Two of Petersburg’s main thoroughfares will be getting redone next year. The state of Alaska next month plans to award a contract for over eight million dollars worth of road paving, sidewalk and bike path work along two state-owned roads near downtown Petersburg. That work is expected to start up in the spring and it will mean traffic delays.
Two of the busier roads in Petersburg Haugen Drive and South Nordic have potholed pavement and slanting sidewalks but they’re slated to be redone starting next year. The Alaska Department of Transportation in late December opened bids for the contract.
“What we got were two bids which is generally typical for Southeast Alaska projects of this magnitude,” said Keith Karpstein, the DOT’s project manager. “The apparent low bidder was Secon who came in just seven thousand dollars below the engineers estimate.”
Secon of Juneau bid 8.3 million dollars. The other company bidding Knik Construction of Anchorage came in at $9.4 million. The work will include pavement drainage and sidewalk replacement for one mile of South Nordic Drive from downtown to the ferry terminal. The borough also plans to replace some sewer lines in that area while that part of the project is underway.

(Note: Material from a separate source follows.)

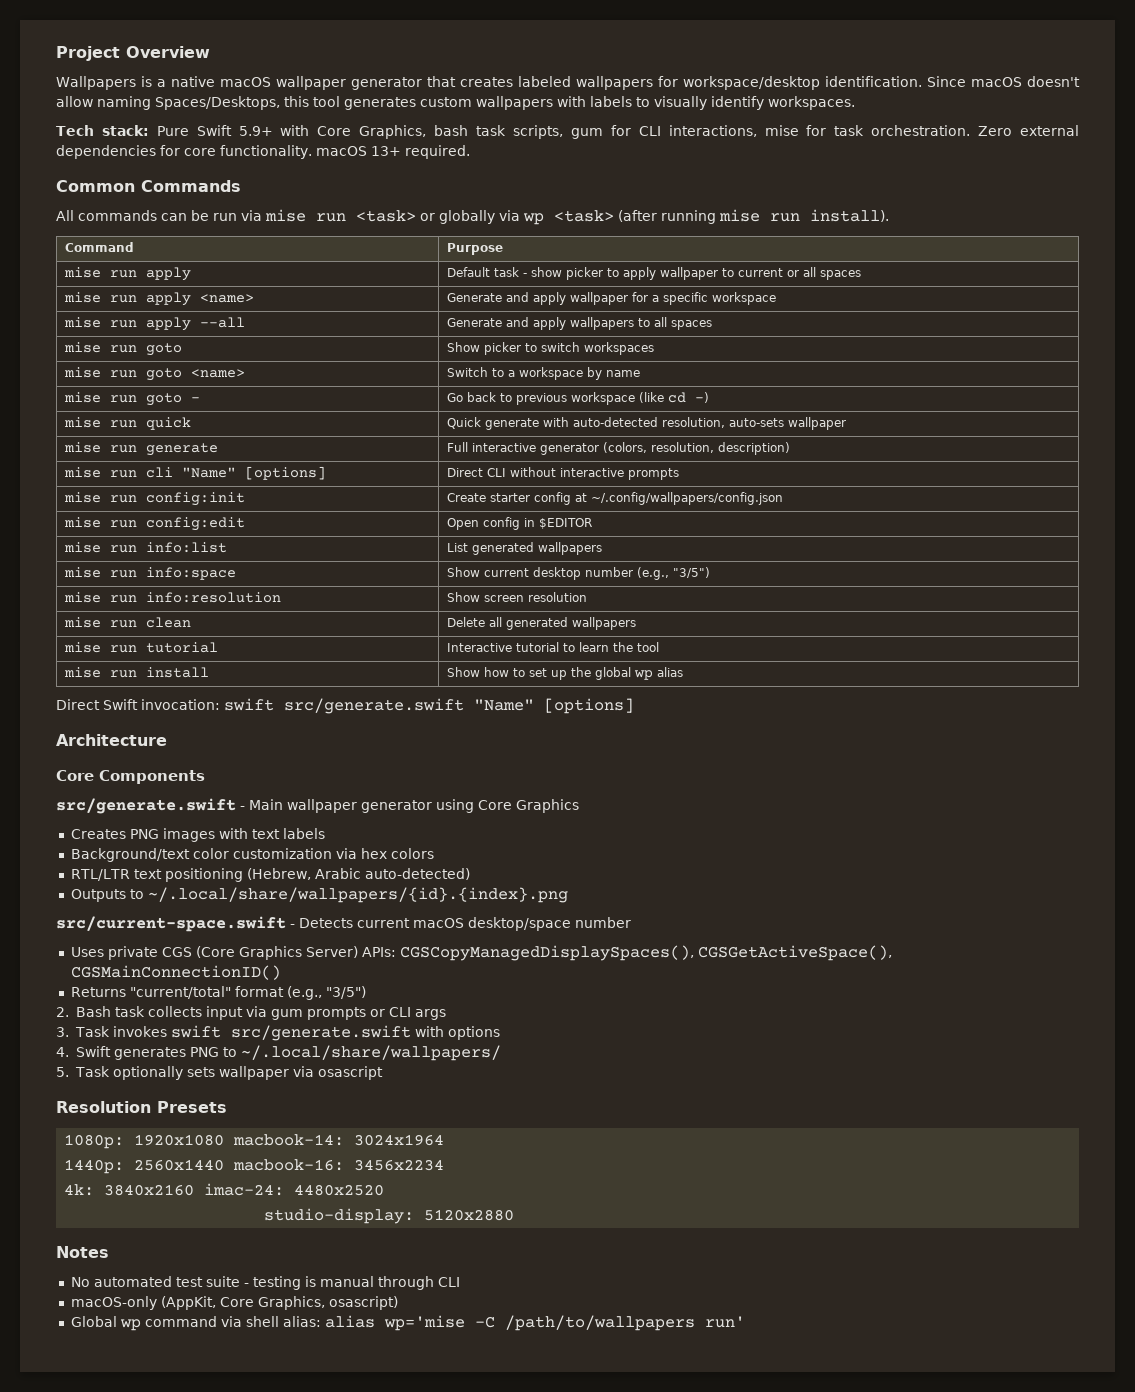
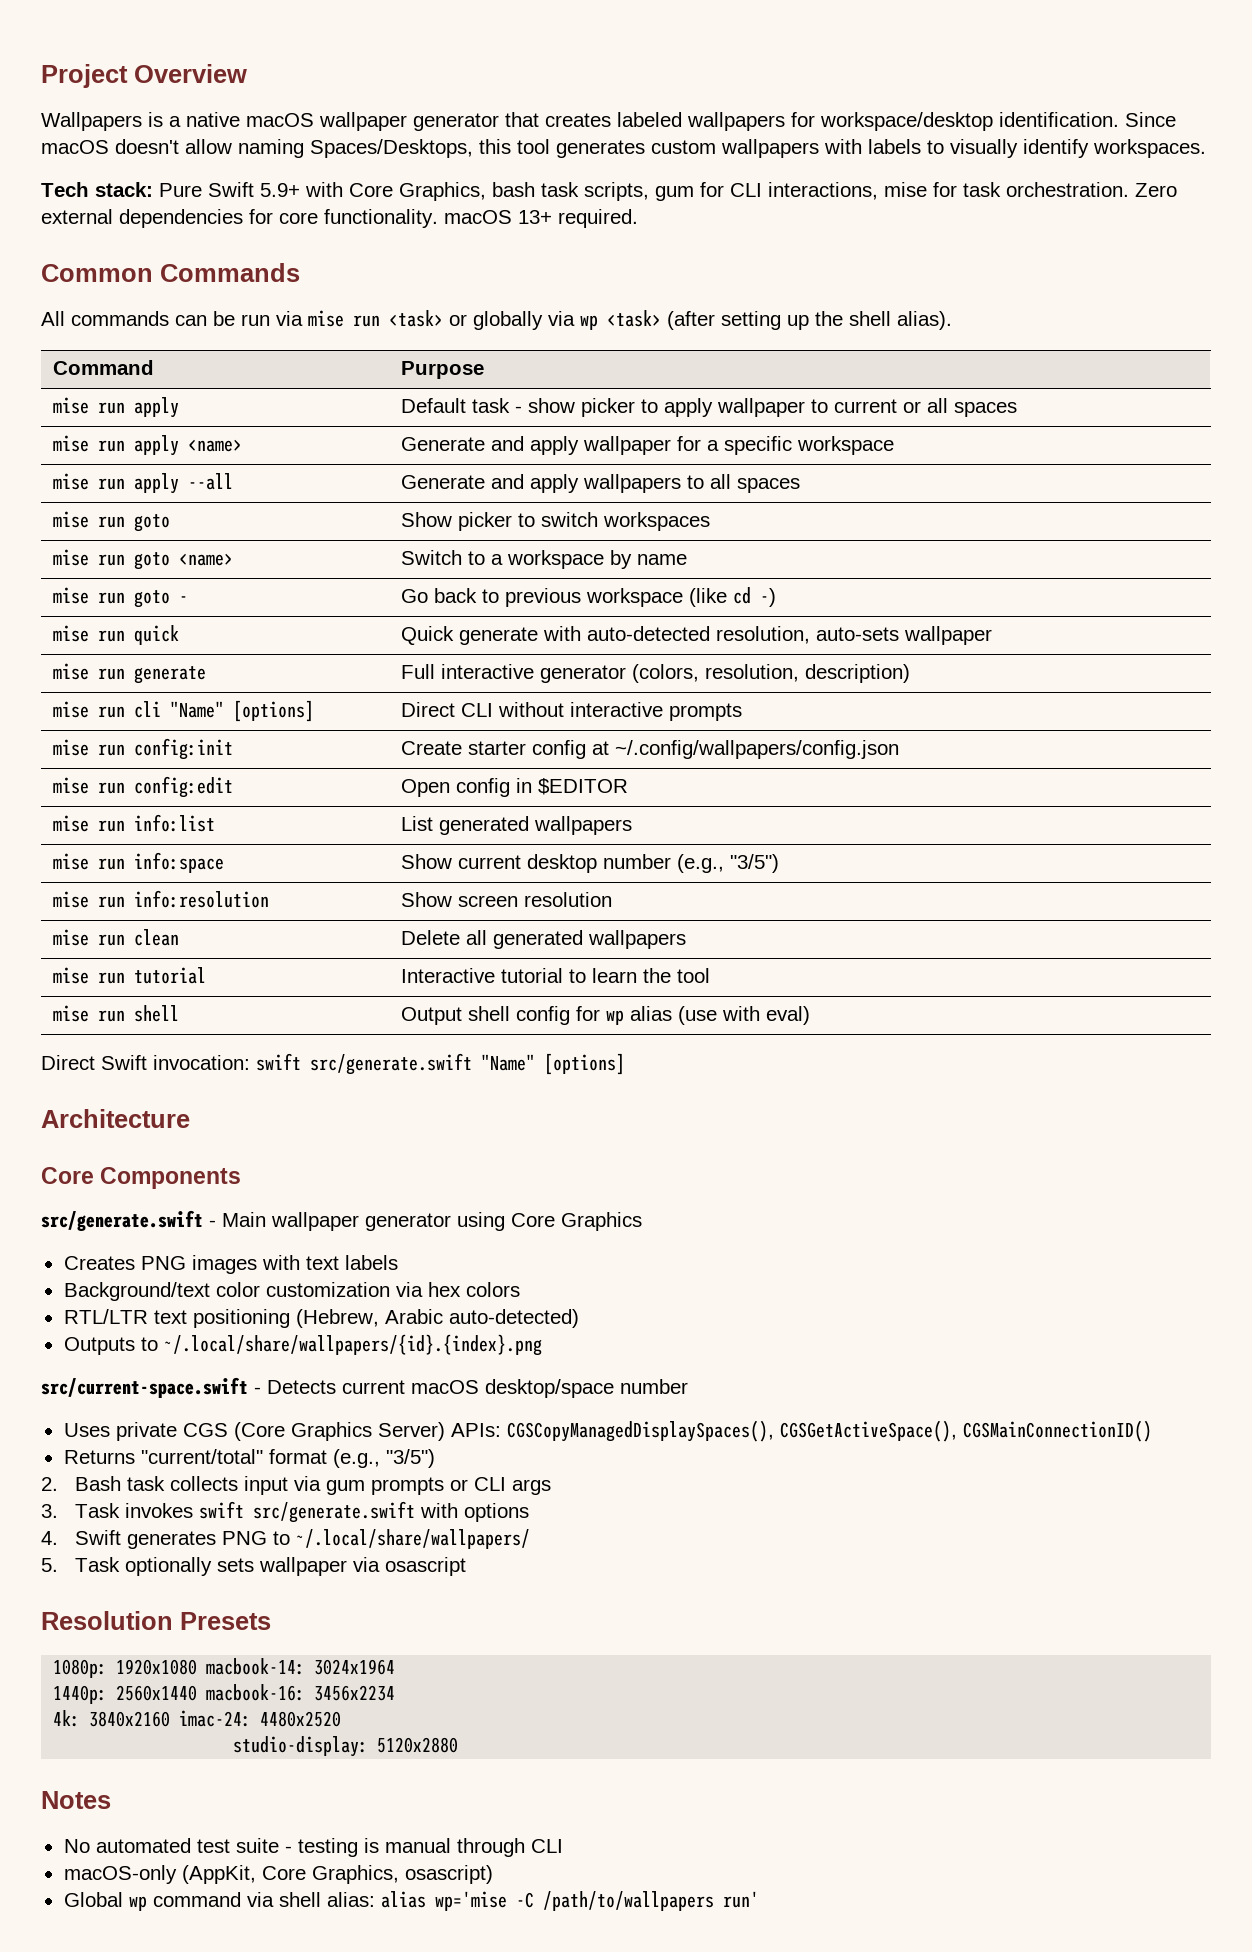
- All commands can be run via mise run <task> or globally via wp <task> (after running mise run install).
+ All commands can be run via mise run <task> or globally via wp <task> (after setting up the shell alias).
- mise run install | Show how to set up the global wp alias
+ mise run shell | Output shell config for wp alias (use with eval)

Haugen Drive from downtown up to the airport will also see new road surface and sidewalks. And the bike path the runs from downtown up to the airport will be extended from the airport out to Sandy Beach. That portion of the work was up in the air, until the state agency was able to secure additional money for the extension.
“We did get the funding approved to include that in the project,” Karpstein said. “So when we did advertise the project that was included. So that was good news.”
The DOT expects traffic disruptions during the project but Karpstein said they’ll try to minimize impacts to the public.
Initially the road work was two separate projects and the DOT had planned on having some of the construction starting up in 2014. However, the timetable was pushed back and the South Nordic and Haugen repairs were combined and put out to bid together. Karpstein thinks that could be a benefit. “It’s hard to really tell what the benefits are. But obviously having one contractor from our standpoint and for I believe the community as well is a little cleaner and a better way to do business, so you don’t have two contractors steppin over one another. And I think we got some pretty good prices by bidding it that way.”
The state hopes to award the contract in late January and the first construction will start up this spring with replacement of the utility line along South Nordic. After that, curb and gutter and sidewalk work on both roads would likely start up this summer. However paving the new surfaces may not happen until 2016.